Address
- 4 Pines Road Frankford Township, Sussex County, New Jersey, 07826 United States
- Coordinates: 41°08′16″N 74°44′17″W﻿ / ﻿41.137873°N 74.738007°W

District information
- Grades: PreK to 8
- Superintendent: Braden Hirsch
- Business administrator: Christopher Lessard
- Schools: 1

Students and staff
- Enrollment: 505 (as of 2022–23)
- Faculty: 56.5 FTEs
- Student–teacher ratio: 8.9:1

Other information
- District Factor Group: FG
- Website: www.frankfordschool.org
| Ind. | Per pupil | District spending | Rank (*) | K-8 average | %± vs. average |
| 1A | Total Spending | $21,661 | 54 | $18,891 | 14.7% |
| 1 | Budgetary Cost | 17,221 | 56 | 14,159 | 21.6% |
| 2 | Classroom Instruction | 11,574 | 62 | 8,659 | 33.7% |
| 6 | Support Services | 1,949 | 20 | 2,167 | −10.1% |
| 8 | Administrative Cost | 1,787 | 41 | 1,547 | 15.5% |
| 10 | Operations & Maintenance | 1,690 | 41 | 1,612 | 4.8% |
| 13 | Extracurricular Activities | 162 | 41 | 104 | 55.8% |
| 16 | Median Teacher Salary | 72,905 | 60 | 61,136 |
Data from NJDoE 2014 Taxpayers' Guide to Education Spending. *Of K-8 districts with 401-750 students. Lowest spending=1; Highest=64

= Frankford Township School District =

Public school district in Sussex County, New Jersey, US

The Frankford Township School District is a comprehensive community public school district that serves students in pre-kindergarten through eighth grade from Frankford Township, in Sussex County, in the U.S. state of New Jersey. Students from Branchville attend the district's school as part of a sending/receiving relationship.

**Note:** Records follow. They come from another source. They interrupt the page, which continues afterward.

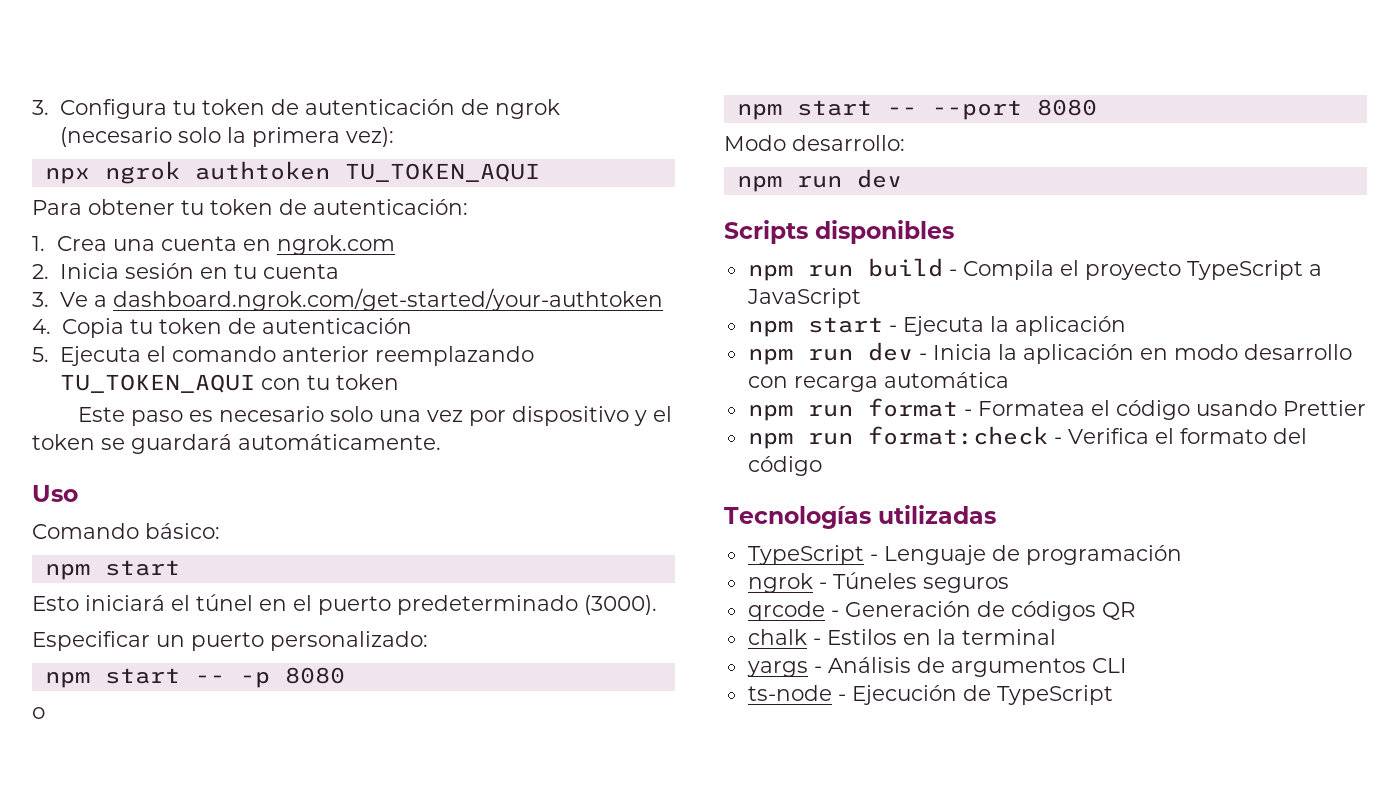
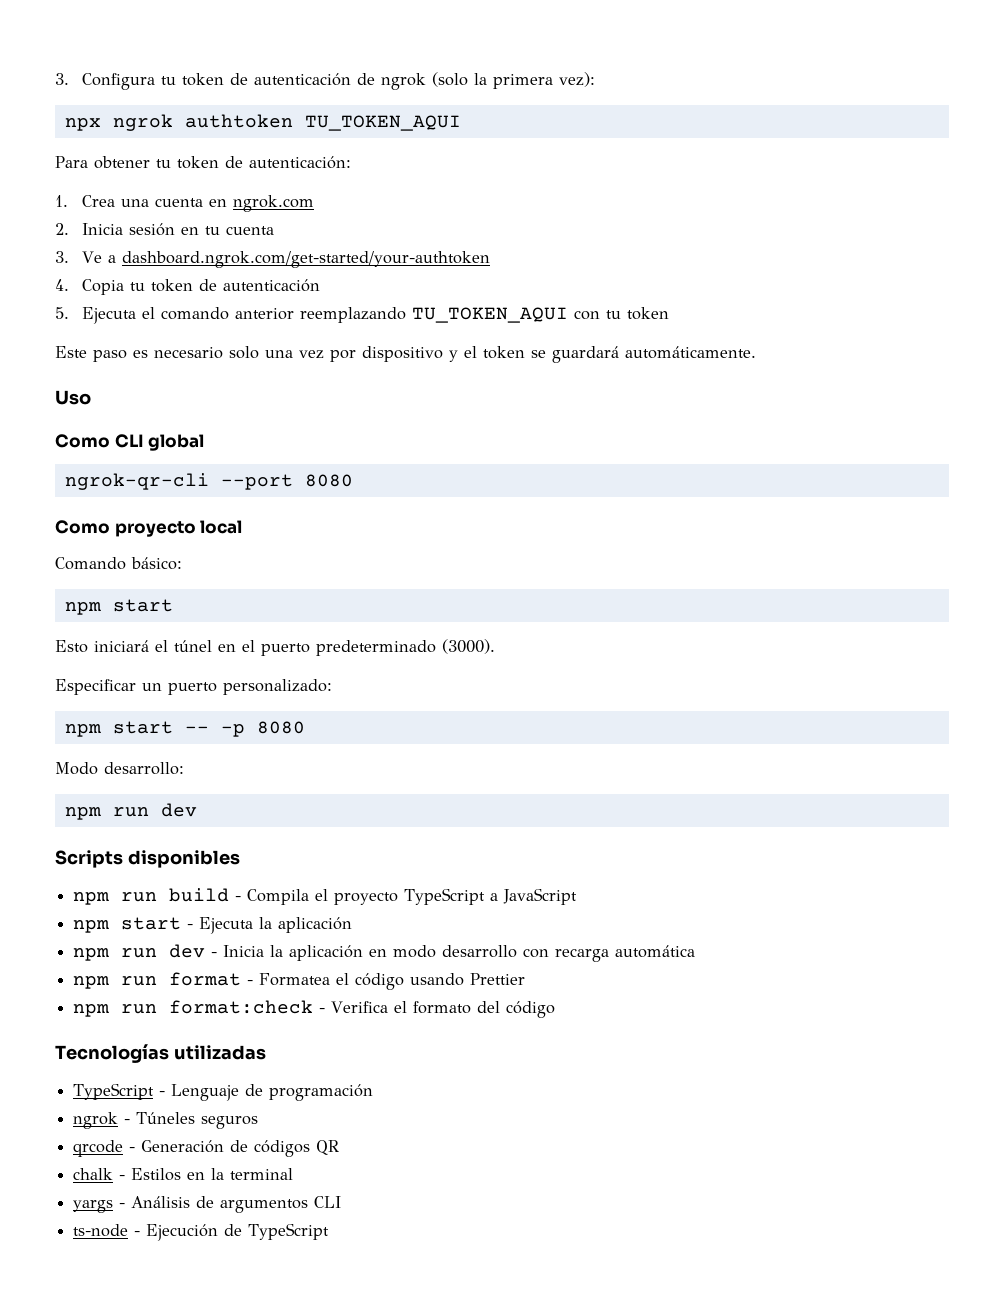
- 3. Configura tu token de autenticación de ngrok (necesario solo la primera vez):
+ 3. Configura tu token de autenticación de ngrok (solo la primera vez):
+ Como CLI global
+ ngrok-qr-cli --port 8080
+ Como proyecto local
- o
- npm start -- --port 8080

As of the 2022–23 school year, the district, comprising one school, had an enrollment of 505 students and 56.5 classroom teachers (on an FTE basis), for a student–teacher ratio of 8.9:1.

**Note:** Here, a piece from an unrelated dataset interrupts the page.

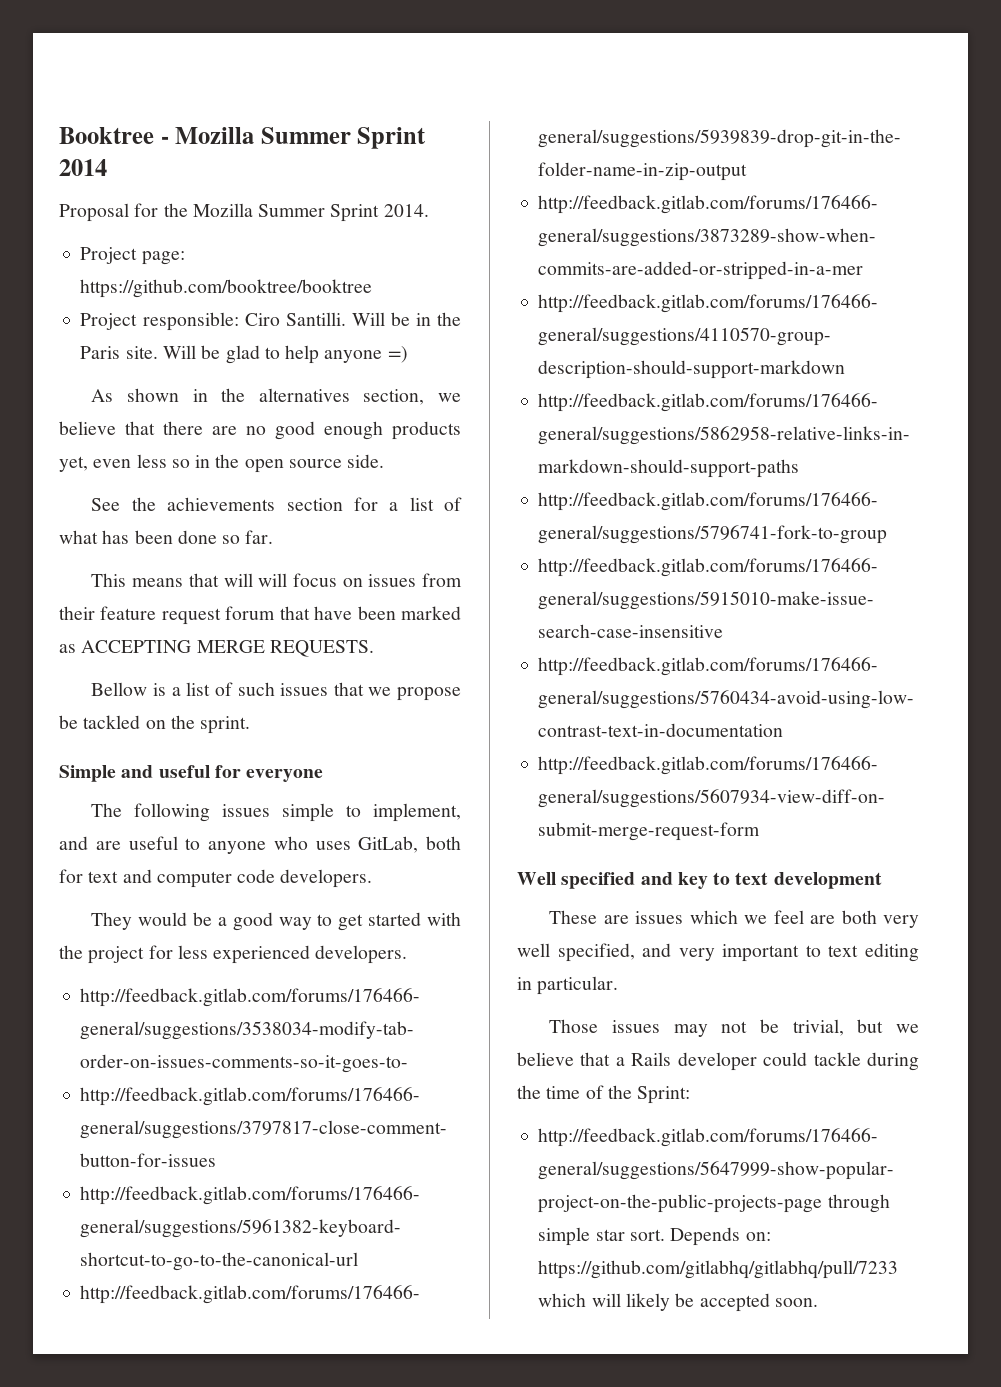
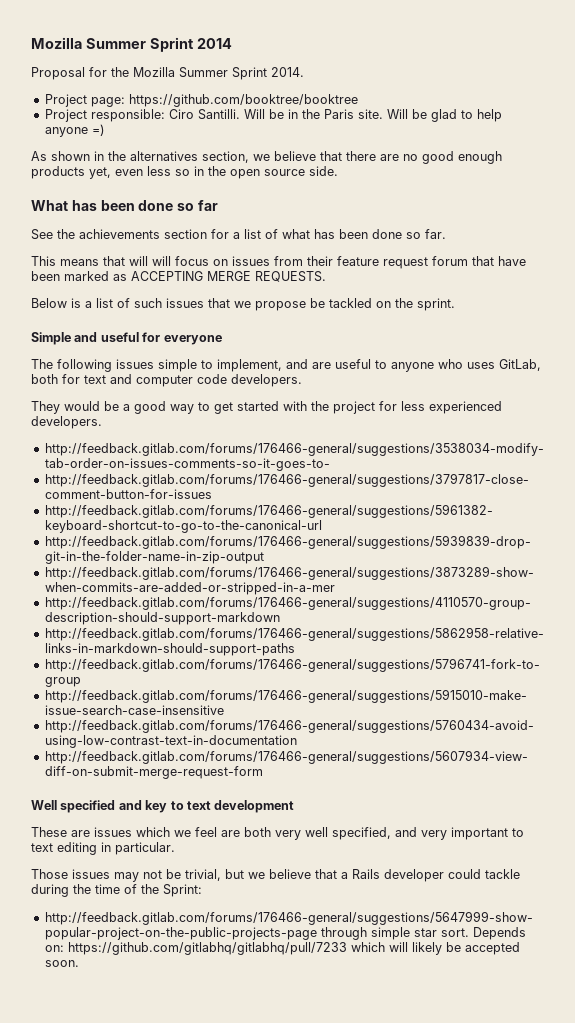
- Booktree - Mozilla Summer Sprint 2014
+ Mozilla Summer Sprint 2014
+ What has been done so far
- Bellow is a list of such issues that we propose be tackled on the sprint.
+ Below is a list of such issues that we propose be tackled on the sprint.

The district is classified by the New Jersey Department of Education as being in District Factor Group "FG", the fourth-highest of eight groupings. District Factor Groups organize districts statewide to allow comparison by common socioeconomic characteristics of the local districts. From lowest socioeconomic status to highest, the categories are A, B, CD, DE, FG, GH, I and J.

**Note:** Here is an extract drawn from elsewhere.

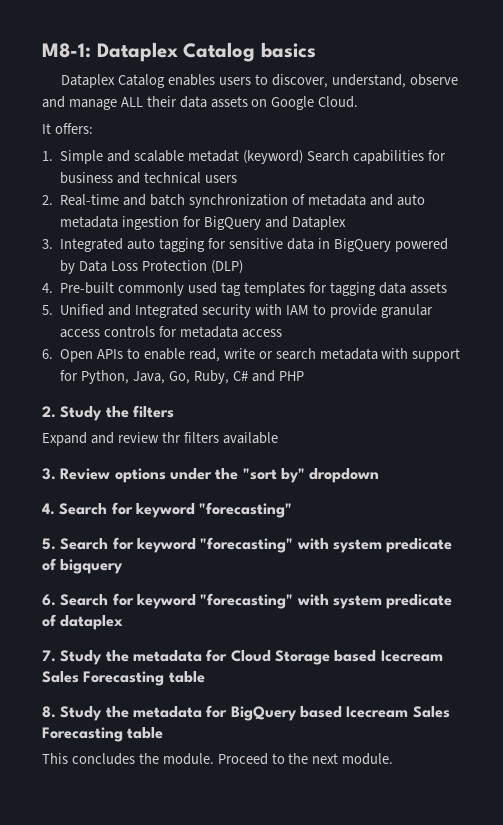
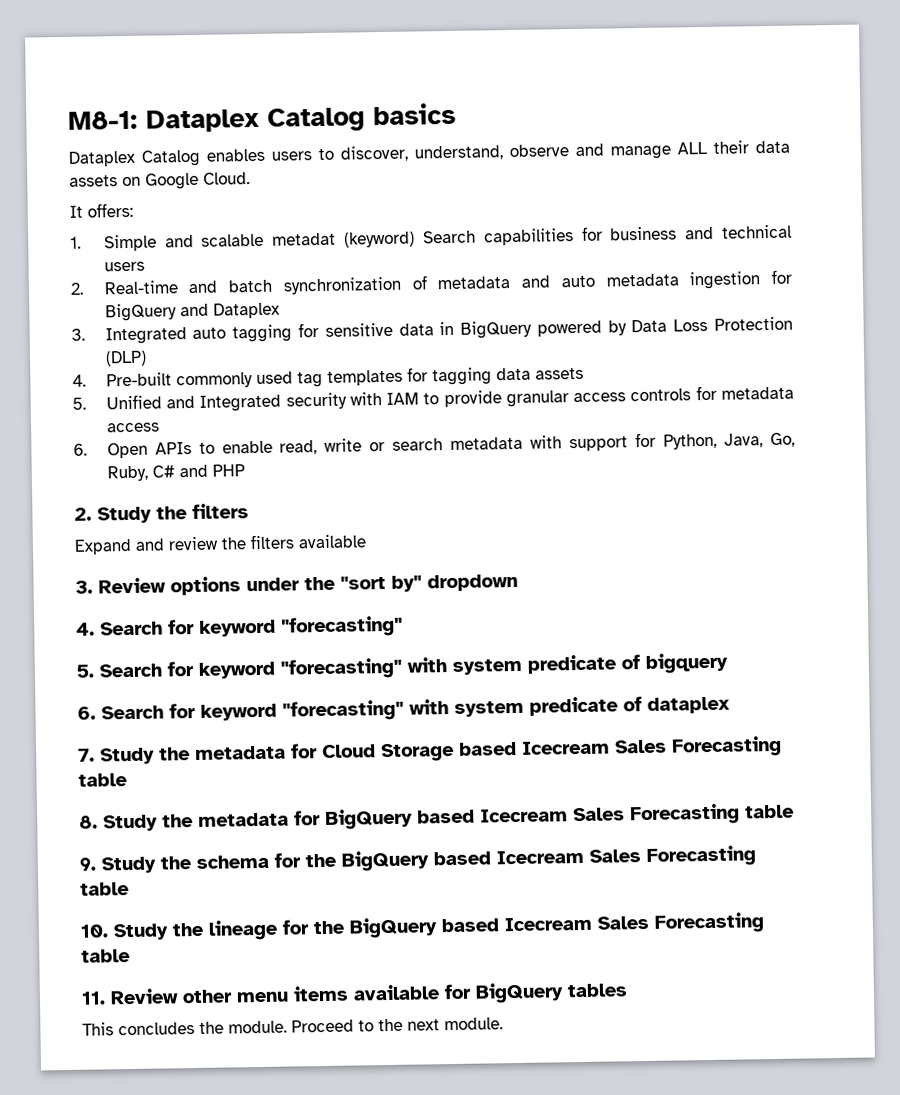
- Expand and review thr filters available
+ Expand and review the filters available
+ 9. Study the schema for the BigQuery based Icecream Sales Forecasting table
+ 10. Study the lineage for the BigQuery based Icecream Sales Forecasting table
+ 11. Review other menu items available for BigQuery tables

For ninth through twelfth grades, public school students attend High Point Regional High School. Attending the school are students from Branchville, Frankford Township, Lafayette Township, Montague Township, Sussex Borough and from Wantage Township (where the school is located). As of the 2021–22 school year, the high school had an enrollment of 812 students and 72.8 classroom teachers (on an FTE basis), for a student–teacher ratio of 11.2:1.

==Schools==
Frankford Township School had an enrollment of 503 students in 2021–22 in grades PreK-8 (based on data from the National Center for Education Statistics).
- Braden Hirsch, elementary school principal
- Amy Librizzi, middle school principal

==Administration==
Core members of the district's administration are:
- Braden Hirsch, superintendent
- Christopher Lessard, business administrator and board secretary

==Board of education==
The district's board of education is comprised of nine members who set policy and oversee the fiscal and educational operation of the district through its administration. As a Type II school district, the board's trustees are elected directly by voters to serve three-year terms of office on a staggered basis, with three seats up for election each year held (since 2012) as part of the November general election. The board appoints a superintendent to oversee the district's day-to-day operations and a business administrator to supervise the business functions of the district.